5.2 Development of the national food safety system

In aims of coordinating food safety activities at the national level, Decree 30083/17/01/2002 established a Ministerial Council and the Inter-sectoral Commission on Food Safety. The Ministerial Council supports the coordination of all activities of this initiative. The Inter-sectoral Commission identifies the roles and responsibilities of each Ministry involved in food safety in aims of developing a single national food safety system.

The commission is comprised of various ministries in 3 key sectors: health, agriculture and economy. These are further supported by strong participation from all sectors including agriculture, education, business and civil society (national association of consumers).

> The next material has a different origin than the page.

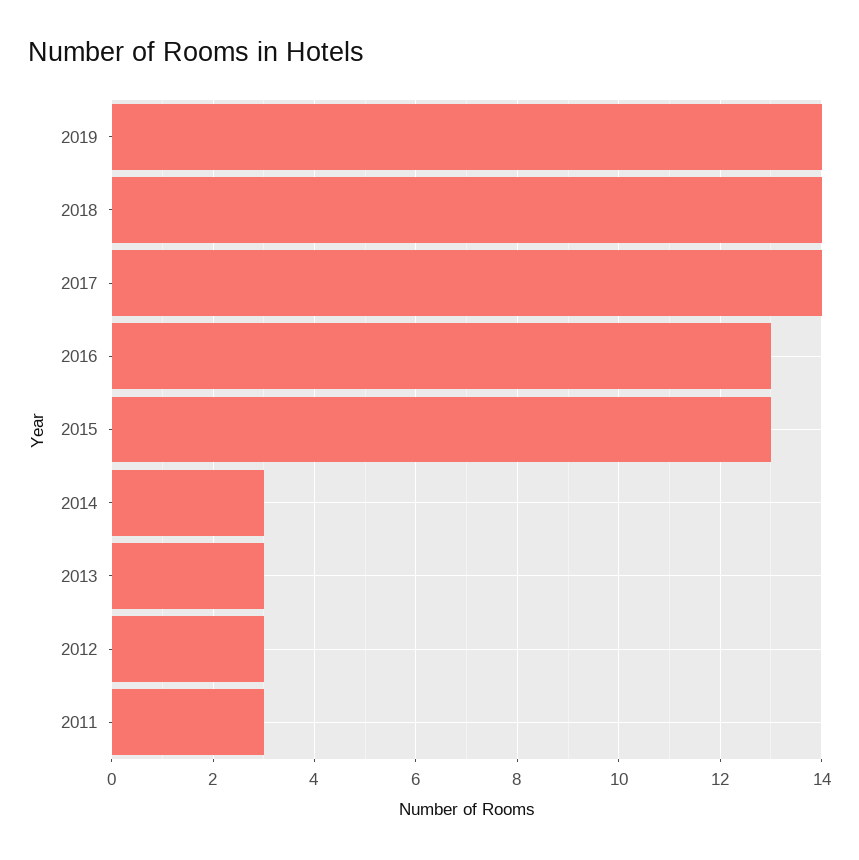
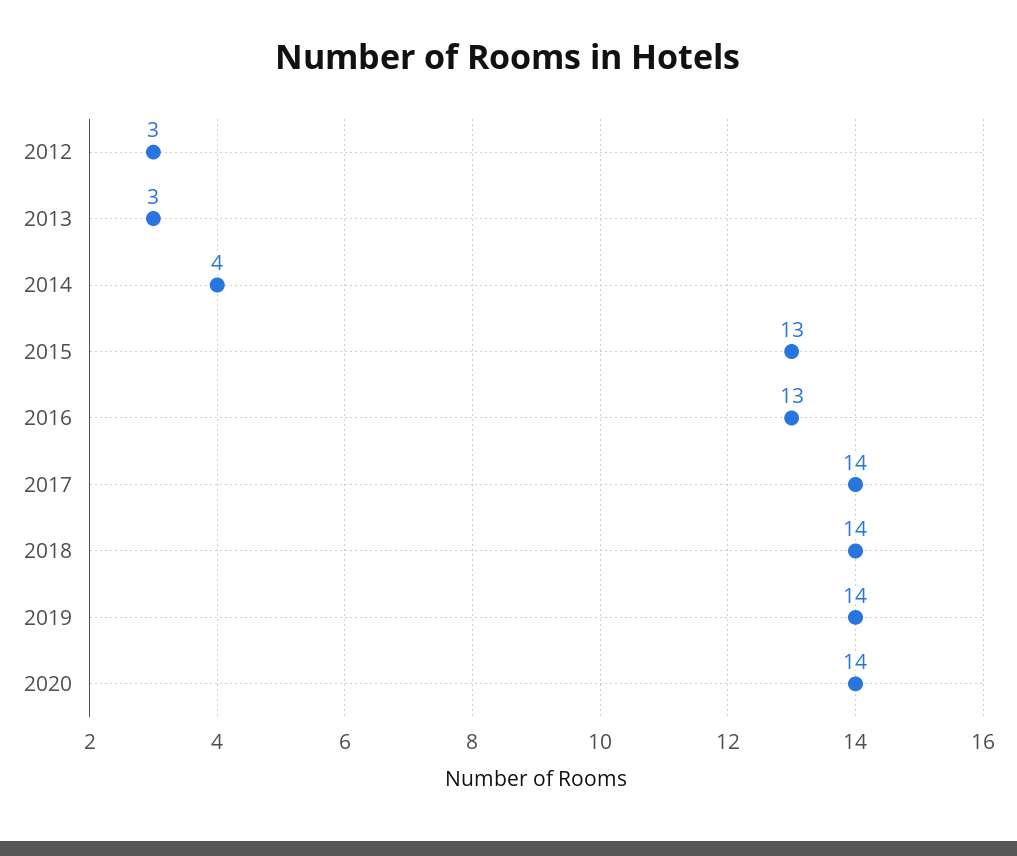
2014: 3 -> 4
2011: 3 -> none
2020: none -> 14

The Inter-sectoral Commission, coordinated by the Secretaría de la Política Nacional De Alimentación y Nutrición (SEPAN) of the MOH developed Decree 35960/3/05/2010 that established the National Food Safety Policy. Although the supporting structure to enable this decree has not been fully developed or implemented, the team observed strong commitment to this initiative from senior representatives of both MOH and MAG.

The CAs explained that they are in the process of developing a National Food Safety System (NFSS) in which the government departments will work closely together to provide a more integrated and coordinated approach to food safety in the future.

Costa Rica plans to work on a system to establish alerts and use the International Food Safety Authorities Network (INFOSAN) as a focal point. INFOSAN assists Member States in managing food safety risks, ensuring rapid sharing of information during food safety emergencies to stop the spread of contaminated food from one country to another.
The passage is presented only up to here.